-------- Available data

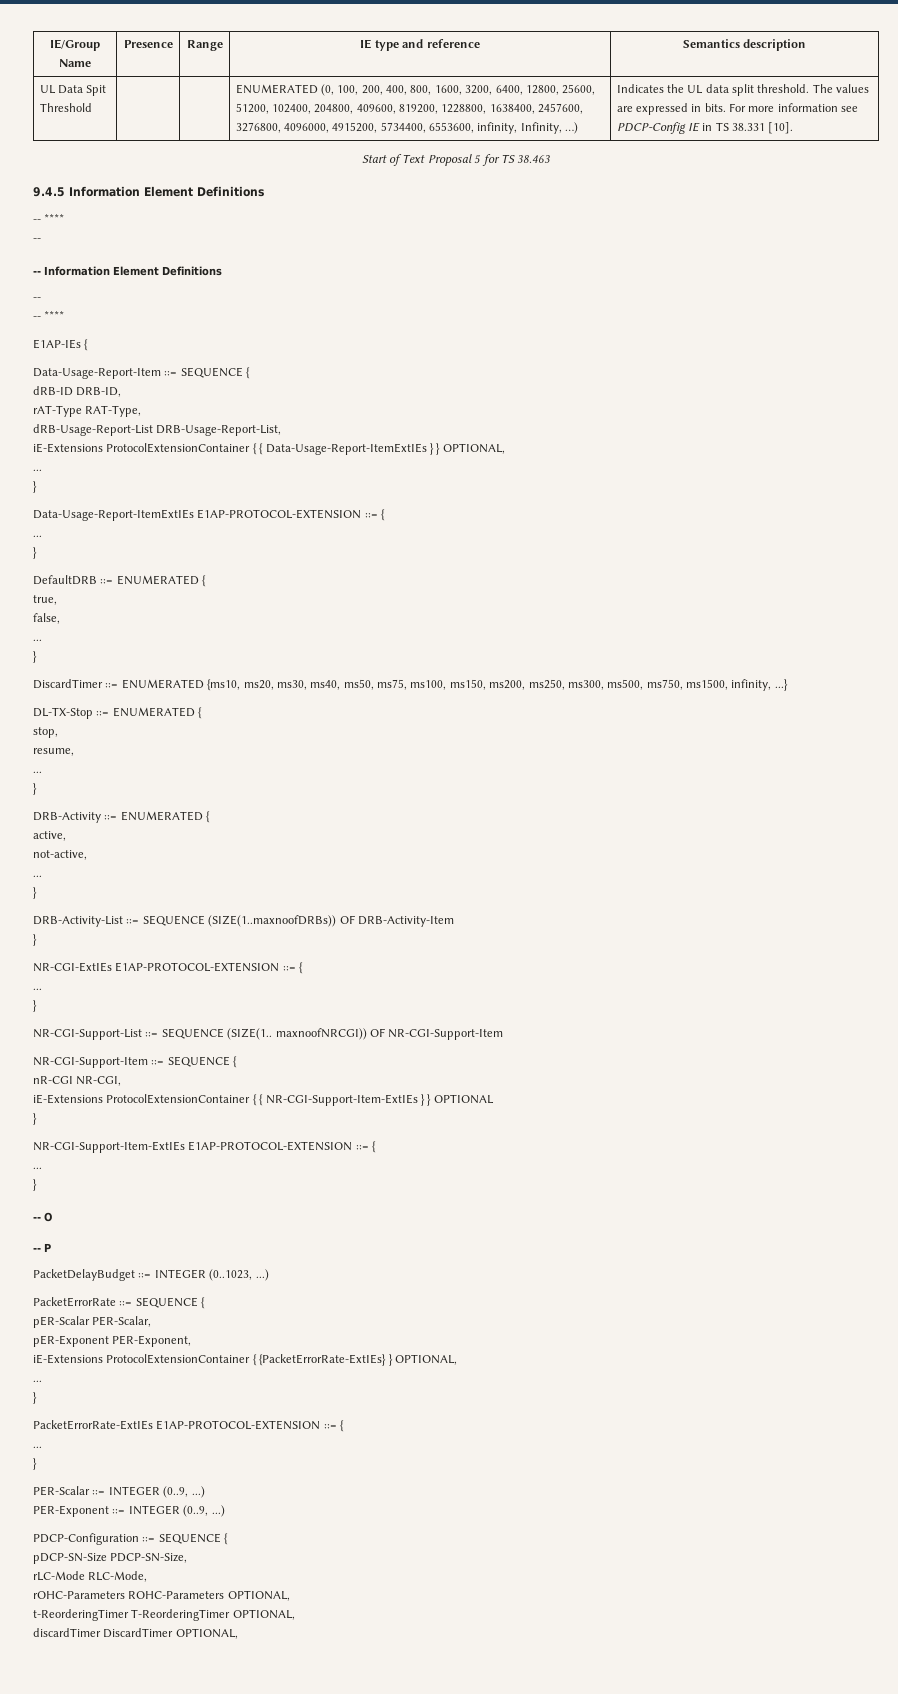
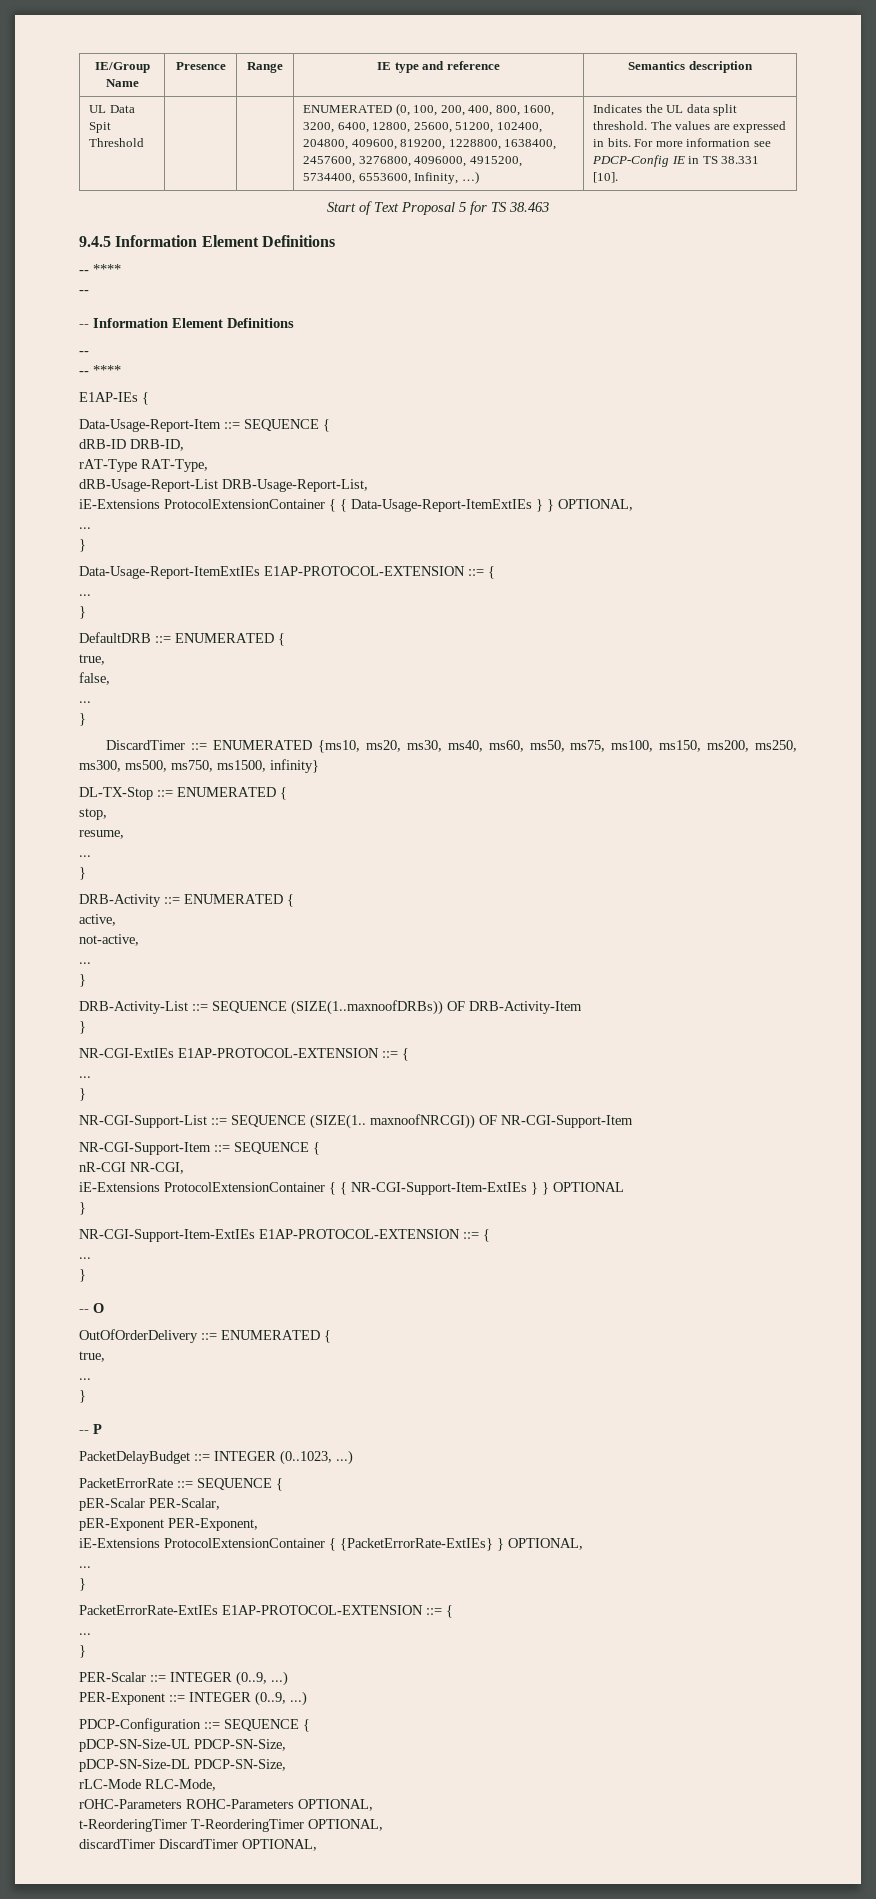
- ENUMERATED (0, 100, 200, 400, 800, 1600, 3200, 6400, 12800, 25600, 51200, 102400, 204800, 409600, 819200, 1228800, 1638400, 2457600, 3276800, 4096000, 4915200, 5734400, 6553600, infinity, Infinity, …)
+ ENUMERATED (0, 100, 200, 400, 800, 1600, 3200, 6400, 12800, 25600, 51200, 102400, 204800, 409600, 819200, 1228800, 1638400, 2457600, 3276800, 4096000, 4915200, 5734400, 6553600, Infinity, …)
- DiscardTimer ::= ENUMERATED {ms10, ms20, ms30, ms40, ms50, ms75, ms100, ms150, ms200, ms250, ms300, ms500, ms750, ms1500, infinity, ...}
+ DiscardTimer ::= ENUMERATED {ms10, ms20, ms30, ms40, ms60, ms50, ms75, ms100, ms150, ms200, ms250, ms300, ms500, ms750, ms1500, infinity}
+ OutOfOrderDelivery ::= ENUMERATED {
+ true,
+ ...
+ }
- pDCP-SN-Size PDCP-SN-Size,
+ pDCP-SN-Size-UL PDCP-SN-Size,
+ pDCP-SN-Size-DL PDCP-SN-Size,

----------------

[Work instructions]
Could the entries above be copied out exactly, with no pictures included?

[Response area]
- ENUMERATED (0, 100, 200, 400, 800, 1600, 3200, 6400, 12800, 25600, 51200, 102400, 204800, 409600, 819200, 1228800, 1638400, 2457600, 3276800, 4096000, 4915200, 5734400, 6553600, infinity, Infinity, …)
+ ENUMERATED (0, 100, 200, 400, 800, 1600, 3200, 6400, 12800, 25600, 51200, 102400, 204800, 409600, 819200, 1228800, 1638400, 2457600, 3276800, 4096000, 4915200, 5734400, 6553600, Infinity, …)
- DiscardTimer ::= ENUMERATED {ms10, ms20, ms30, ms40, ms50, ms75, ms100, ms150, ms200, ms250, ms300, ms500, ms750, ms1500, infinity, ...}
+ DiscardTimer ::= ENUMERATED {ms10, ms20, ms30, ms40, ms60, ms50, ms75, ms100, ms150, ms200, ms250, ms300, ms500, ms750, ms1500, infinity}
+ OutOfOrderDelivery ::= ENUMERATED {
+ true,
+ ...
+ }
- pDCP-SN-Size PDCP-SN-Size,
+ pDCP-SN-Size-UL PDCP-SN-Size,
+ pDCP-SN-Size-DL PDCP-SN-Size,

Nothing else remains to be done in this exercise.